** Exercise instructions **
Every line from the one containing "OBJETIVO | 4ANOM: 12.5 -> none" to the one containing "CIDADE DE SANTOS | TOTAL Discount: 0.410" in the records below, both included, must be set down exactly, and no other line.

Records contained in a dataset
────────────────────

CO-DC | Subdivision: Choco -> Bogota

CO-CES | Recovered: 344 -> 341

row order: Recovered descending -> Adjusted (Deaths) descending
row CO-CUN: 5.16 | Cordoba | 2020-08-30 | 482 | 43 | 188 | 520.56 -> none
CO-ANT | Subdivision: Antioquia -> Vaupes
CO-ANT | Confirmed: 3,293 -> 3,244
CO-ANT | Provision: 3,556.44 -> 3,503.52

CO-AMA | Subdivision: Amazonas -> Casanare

────────────────────

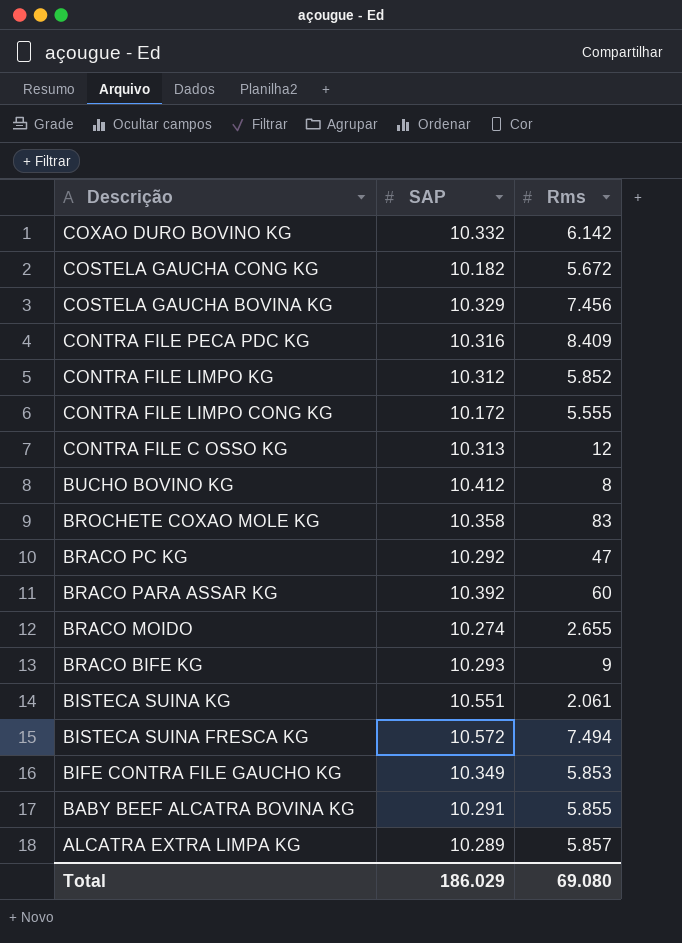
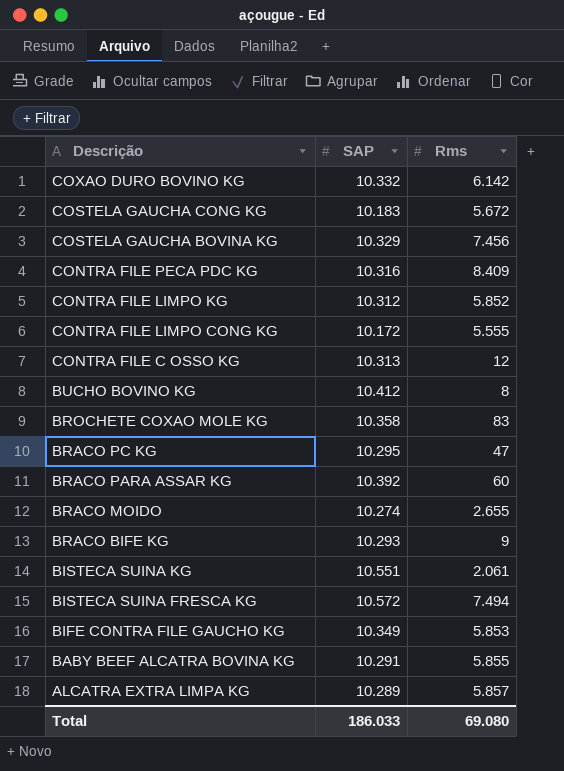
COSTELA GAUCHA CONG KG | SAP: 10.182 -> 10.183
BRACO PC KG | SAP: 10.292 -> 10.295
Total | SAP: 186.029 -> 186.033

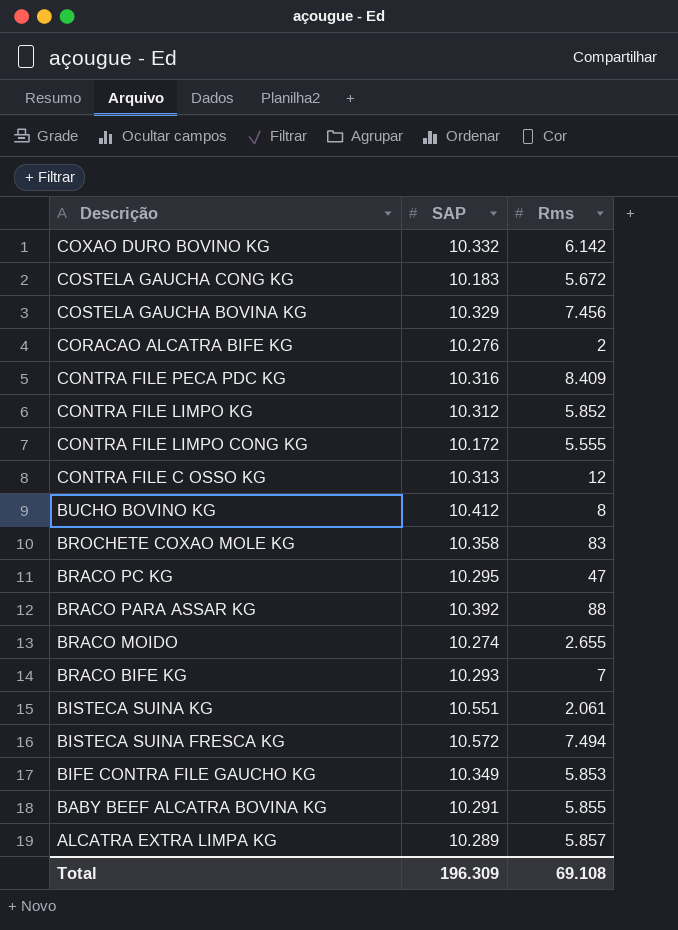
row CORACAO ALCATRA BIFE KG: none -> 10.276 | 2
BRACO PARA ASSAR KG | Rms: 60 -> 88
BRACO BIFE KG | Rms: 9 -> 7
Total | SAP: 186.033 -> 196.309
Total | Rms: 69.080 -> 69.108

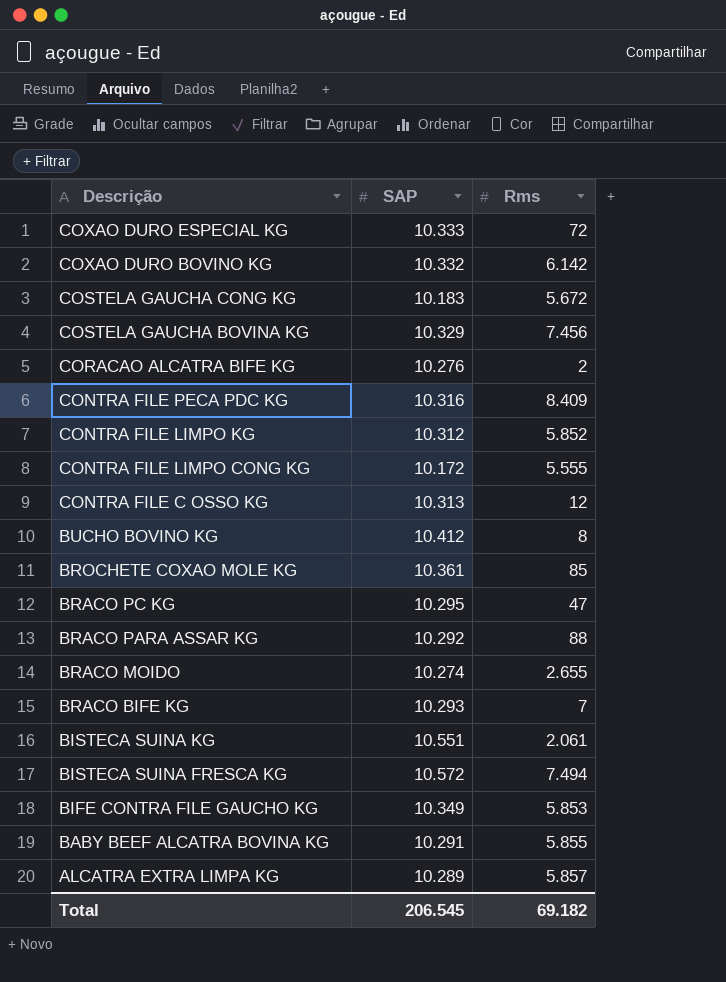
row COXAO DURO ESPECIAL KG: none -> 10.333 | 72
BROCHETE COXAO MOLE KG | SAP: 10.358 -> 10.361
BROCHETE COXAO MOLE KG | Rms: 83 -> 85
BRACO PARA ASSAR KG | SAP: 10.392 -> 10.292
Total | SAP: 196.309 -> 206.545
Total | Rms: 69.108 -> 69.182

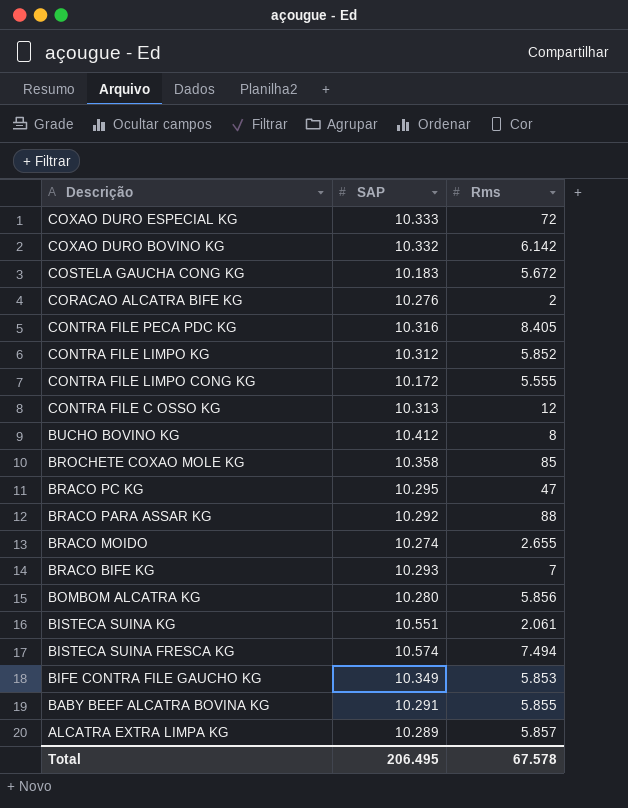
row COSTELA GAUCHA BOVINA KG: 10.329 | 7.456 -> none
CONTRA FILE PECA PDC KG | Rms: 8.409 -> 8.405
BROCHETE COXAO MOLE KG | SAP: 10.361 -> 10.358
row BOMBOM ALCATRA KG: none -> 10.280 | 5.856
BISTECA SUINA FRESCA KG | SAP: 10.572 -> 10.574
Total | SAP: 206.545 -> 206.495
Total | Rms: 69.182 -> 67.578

────────────────────

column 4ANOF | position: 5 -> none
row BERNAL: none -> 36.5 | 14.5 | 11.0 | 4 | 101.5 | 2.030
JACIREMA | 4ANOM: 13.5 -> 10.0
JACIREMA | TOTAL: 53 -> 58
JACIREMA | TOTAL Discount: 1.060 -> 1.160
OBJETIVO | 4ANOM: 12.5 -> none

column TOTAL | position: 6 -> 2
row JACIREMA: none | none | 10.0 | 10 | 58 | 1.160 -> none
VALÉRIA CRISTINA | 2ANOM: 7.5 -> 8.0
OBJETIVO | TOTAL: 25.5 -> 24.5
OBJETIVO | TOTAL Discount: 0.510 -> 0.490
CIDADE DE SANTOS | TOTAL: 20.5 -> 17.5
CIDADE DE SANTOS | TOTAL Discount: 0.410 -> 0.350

────────────────────

** Response box **
OBJETIVO | 4ANOM: 12.5 -> none

column TOTAL | position: 6 -> 2
row JACIREMA: none | none | 10.0 | 10 | 58 | 1.160 -> none
VALÉRIA CRISTINA | 2ANOM: 7.5 -> 8.0
OBJETIVO | TOTAL: 25.5 -> 24.5
OBJETIVO | TOTAL Discount: 0.510 -> 0.490
CIDADE DE SANTOS | TOTAL: 20.5 -> 17.5
CIDADE DE SANTOS | TOTAL Discount: 0.410 -> 0.350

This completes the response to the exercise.